A Missouri county “has opened a health privacy investigation after revealing the possibility of a problem with information contained on the county’s COVID-19 dashboard.”[6] Clay County revealed the investigation after an individual contacted a local media outlet, saying they were able to access a spreadsheet of personally identifiable information on the public dashboard of the Clay County Public Health Center. The information listed positive COVID-19 cases, with personally identifiable information that included names, addresses, age group, ethnicity, phone numbers and addresses. At least 16 of the entries on the spreadsheet included the names of individuals with an address that matches the Pleasant Valley Manor Care Center, a local facility with a known outbreak of COVID-19. The information no longer is available on the website, and the health center released a statement saying it is investigating.
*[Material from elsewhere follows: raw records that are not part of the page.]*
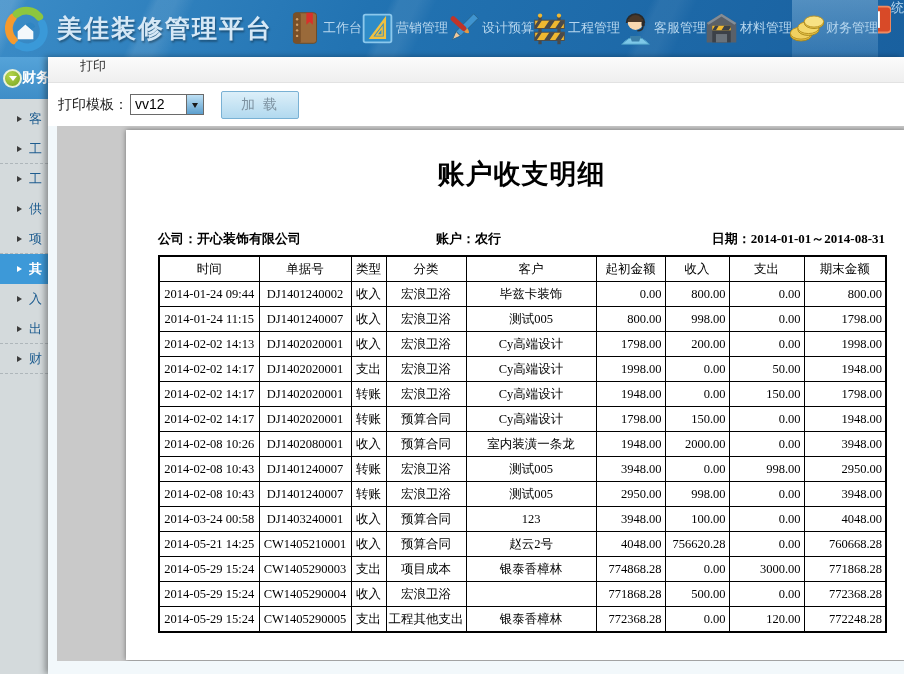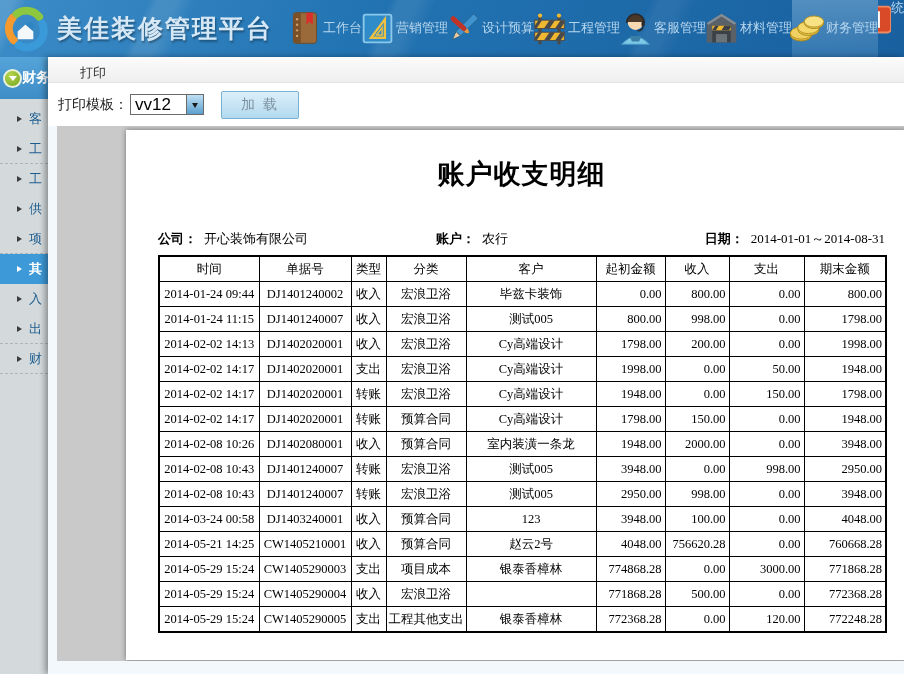"打印" .tab-bar { align-items: flex-end -> flex-start }
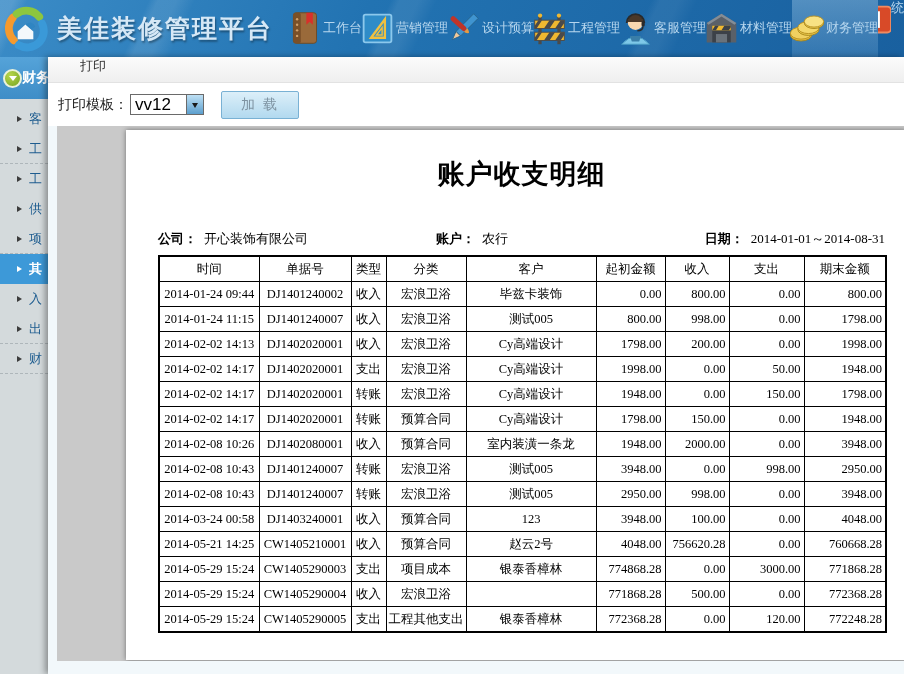"vv12" .combo-value { font-size: 17px -> 14px }
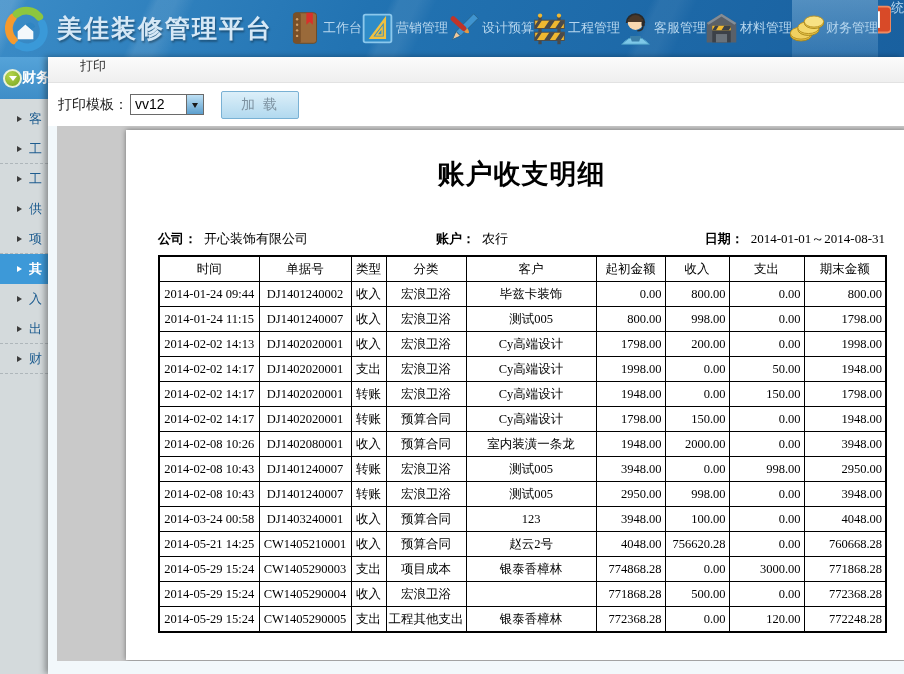"开心装饰有限公司" .meta-value { font-weight: none -> bold; margin-left: 7px -> 0 }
Choice Health Management Services, based in Claremont, North Carolina, said hackers were able to gain access to email accounts last year.[7] The company, which provides IT, payroll, billing and compliance functions for independent living, assisted living and skilled nursing facilities, said it was unable to determine whether individual emails or attachments in the affected email accounts were subject to unauthorized access. However, information that potentially was affected by the breach included first and last names, along with dates of birth, Social Security numbers, driver’s license numbers, passport numbers, credit card information, financial account information, employer identification numbers, usernames with password or associated security questions, email addresses with passwords or associated security questions, dates of service, provider names, medical record numbers, patient numbers, medical information, diagnostic or treatment information, surgical information, medications, and health insurance information. The company said it was “unaware of any actual misuse of personal information relating to this event.”
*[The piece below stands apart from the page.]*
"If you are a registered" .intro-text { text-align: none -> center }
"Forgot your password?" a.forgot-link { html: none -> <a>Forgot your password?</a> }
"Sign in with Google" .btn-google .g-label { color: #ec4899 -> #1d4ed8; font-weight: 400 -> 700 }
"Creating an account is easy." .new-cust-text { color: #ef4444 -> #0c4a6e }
CHI St. Luke’s Health-Memorial, based in Lufkin, Texas, said late last month that an unauthorized third party had gained access to patient information.[8] An internal investigation indicated that the breach occurred on April 23 through two employee email accounts. Potentially compromised information includes names, diagnoses, dates of services and facility account numbers. “Though we have no evidence to confirm that information was actually viewed or obtained by the individual, we cannot totally rule it out as a possibility,” the hospital said in a release. “We discovered the potential exposure as we were investigating a security event involving one of our servers, which we learned about on March 25.” The hospital’s “investigation included engaging forensic experts, interviewing employees, reviewing data and access logs, conducting threat intelligence analysis and reviewing various data file types,” the hospital said, adding that electronic health records were not involved. Some of the individuals affected by the event may be eligible for free credit monitoring, the hospital said.
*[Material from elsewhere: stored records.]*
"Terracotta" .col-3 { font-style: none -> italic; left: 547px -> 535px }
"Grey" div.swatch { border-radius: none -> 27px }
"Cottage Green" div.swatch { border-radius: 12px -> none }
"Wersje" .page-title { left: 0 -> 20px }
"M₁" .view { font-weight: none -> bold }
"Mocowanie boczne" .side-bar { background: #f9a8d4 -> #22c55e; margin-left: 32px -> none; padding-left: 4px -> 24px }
The Central California Alliance for Health said it recently became aware of a data security breach that may have resulted in the unintentional disclosure of member health information.[9] The Alliance is the Medi-Cal managed care plan for three California counties: Merced, Santa Cruz and Monterey. The health plan, which has more than 330,000 members in those three counties, said an unauthorized third party accessed three employees’ email accounts during a brief period on May 7 in an attempt to obtain the credentials of several individuals. After potentially suspicious activity, Alliance staff began an investigation to determine what information may have been accessed. The plan determined that limited member health information may have been accessed, but that the information would not have included financial information or Social Security numbers. Potentially affected members have been notified, according to the plan.